It generates ECDSA P-256 key pairs and issues X.509 certificates signed by a private-PKI intermediary CA. Each certificate embeds hardware attestation evidence (a quote/report) in a custom X.509 extension whose OID is determined by the selected backend.

Backends

Hardware-specific logic is abstracted behind the Attester interface (see attester.go). The backend is selected via the "backend" configuration field. Currently supported:

  • "tdx" -- Intel TDX via Linux configfs-tsm (attester_tdx.go)
  • "sgx" -- Intel SGX via Gramine DCAP (attester_sgx.go)

Planned:

  • "sev-snp" -- AMD SEV-SNP

Report Data

The quote's 64-byte ReportData field is:

SHA-512( SHA-256(DER public key) || creation_time )

where creation_time is the certificate's NotBefore value truncated to 1-minute precision, formatted as the UTC string "2006-01-02T15:04Z". This allows a verifier to reproduce the ReportData from the certificate alone: read the public key and NotBefore, apply the same formula, and compare against the quote.

Trust Model

Certificates are signed by a user-provided intermediary CA (private PKI). The attestation evidence embedded in the certificate provides hardware- rooted proof that the public key was generated inside a genuine Confidential VM. A relying party should:

  1. Validate the certificate chain back to the trusted root CA.
  2. Extract and verify the attestation evidence against the hardware vendor's attestation infrastructure.
  3. Recompute SHA-512(SHA-256(pub key) || NotBefore as "2006-01-02T15:04Z") and confirm it matches the quote's ReportData.

Attestation Paths

The module supports two attestation modes:

  • Deterministic (Issue path): ReportData = SHA-512(SHA-256(pubkey) || time). Certificates are cached and auto-renewed by certmagic. A verifier reproduces the ReportData from the certificate's public key and NotBefore.

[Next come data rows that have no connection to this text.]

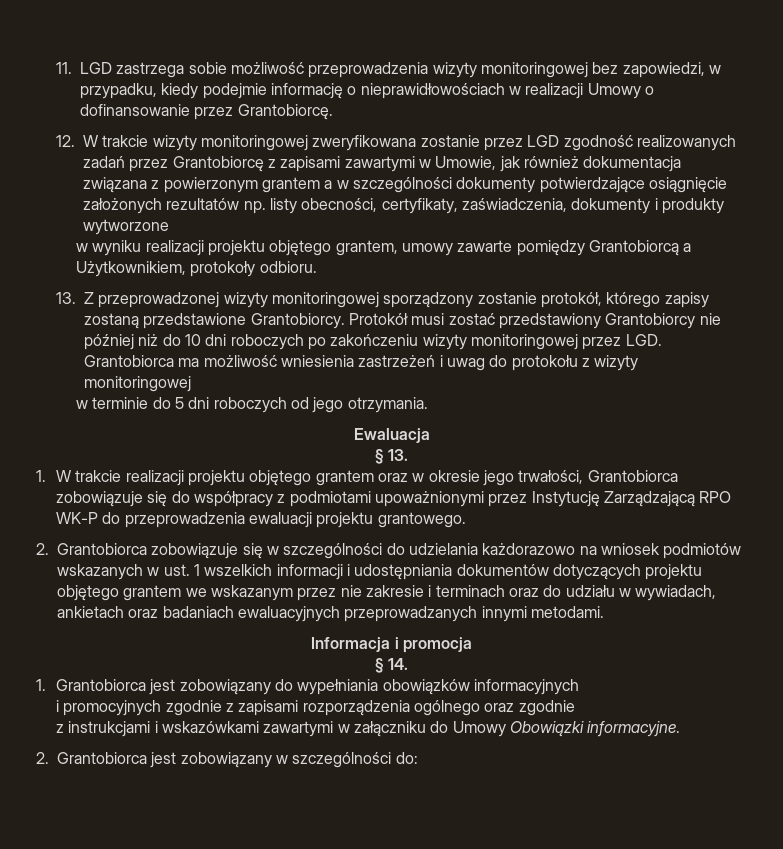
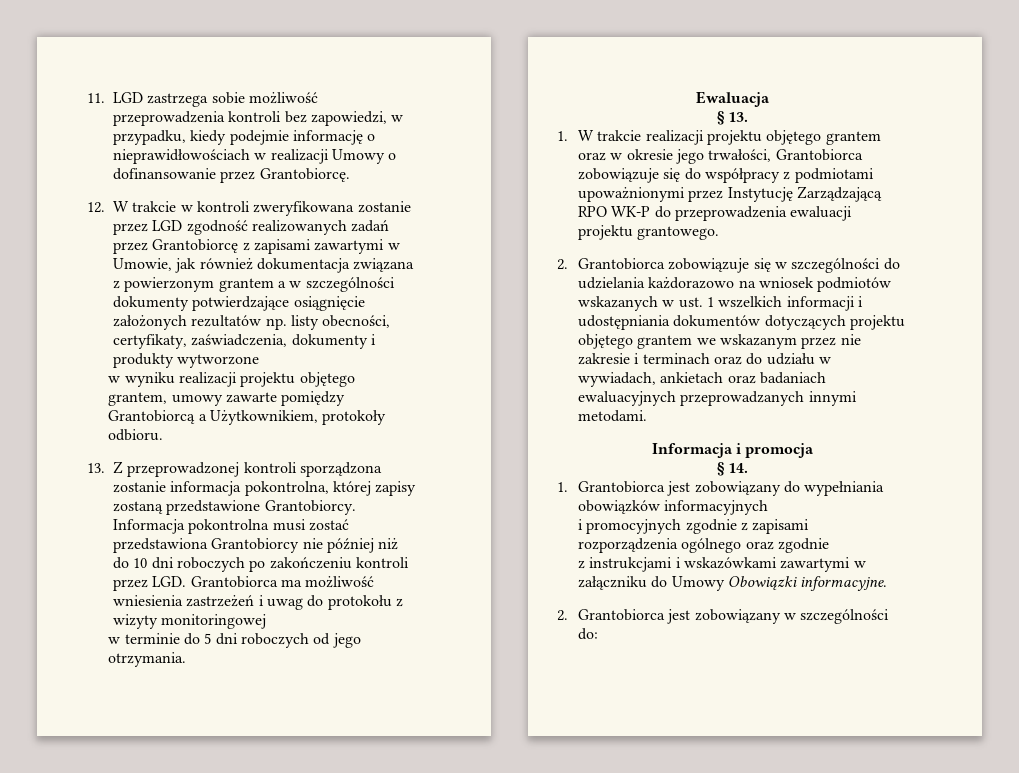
- 11. LGD zastrzega sobie możliwość przeprowadzenia wizyty monitoringowej bez zapowiedzi, w przypadku, kiedy podejmie informację o nieprawidłowościach w realizacji Umowy o dofinansowanie przez Grantobiorcę.
+ 11. LGD zastrzega sobie możliwość przeprowadzenia kontroli bez zapowiedzi, w przypadku, kiedy podejmie informację o nieprawidłowościach w realizacji Umowy o dofinansowanie przez Grantobiorcę.
- 12. W trakcie wizyty monitoringowej zweryfikowana zostanie przez LGD zgodność realizowanych zadań przez Grantobiorcę z zapisami zawartymi w Umowie, jak również dokumentacja związana z powierzonym grantem a w szczególności dokumenty potwierdzające osiągnięcie założonych rezultatów np. listy obecności, certyfikaty, zaświadczenia, dokumenty i produkty wytworzone
+ 12. W trakcie w kontroli zweryfikowana zostanie przez LGD zgodność realizowanych zadań przez Grantobiorcę z zapisami zawartymi w Umowie, jak również dokumentacja związana z powierzonym grantem a w szczególności dokumenty potwierdzające osiągnięcie założonych rezultatów np. listy obecności, certyfikaty, zaświadczenia, dokumenty i produkty wytworzone
- 13. Z przeprowadzonej wizyty monitoringowej sporządzony zostanie protokół, którego zapisy zostaną przedstawione Grantobiorcy.
+ 13. Z przeprowadzonej kontroli sporządzona zostanie informacja pokontrolna, której zapisy zostaną przedstawione Grantobiorcy.
- Protokół musi zostać przedstawiony Grantobiorcy nie później niż do 10 dni roboczych po zakończeniu wizyty monitoringowej przez LGD. Grantobiorca ma możliwość wniesienia zastrzeżeń i uwag do protokołu z wizyty monitoringowej
+ Informacja pokontrolna musi zostać przedstawiona Grantobiorcy nie później niż do 10 dni roboczych po zakończeniu kontroli przez LGD. Grantobiorca ma możliwość wniesienia zastrzeżeń i uwag do protokołu z wizyty monitoringowej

  • Challenge-Response (GetCertificate path): When the client's TLS ClientHello contains a RA-TLS challenge extension (0xffbb), a fresh ephemeral certificate is generated with ReportData = SHA-512(SHA-256(pubkey) || nonce). This certificate is not cached. To read the challenge payload, build with the Privasys/go fork (https://github.com/Privasys/go/tree/ratls) and the "ratls" build tag. With standard Go the extension is detected but the payload cannot be read, so the module falls back to the deterministic certificate.

Private Key Sensitivity

The ECDSA private key is generated inside the TEE and protected by hardware memory encryption. It should be treated as highly sensitive:

  • It is held in an in-memory sync.Map only between GenerateKey and Issue, then immediately deleted from the map after use.
  • certmagic will still PEM-encode and persist the key via its Storage backend. To avoid writing it to unencrypted disk, configure Caddy with an encrypted or in-memory storage backend.

Caddyfile Example 

example.com {
   tls {
       issuer ra_tls {
           backend tdx
           ca_cert /path/to/intermediate-ca.crt
           ca_key  /path/to/intermediate-ca.key
       }
   }
   respond "Hello from a Confidential VM!"
}

Build 

xcaddy build --with github.com/Privasys/ra-tls-caddy=.

Index

Constants

This section is empty.

Variables

This section is empty.

Functions

func RegisterAttester 

func RegisterAttester(name string, factory func() Attester)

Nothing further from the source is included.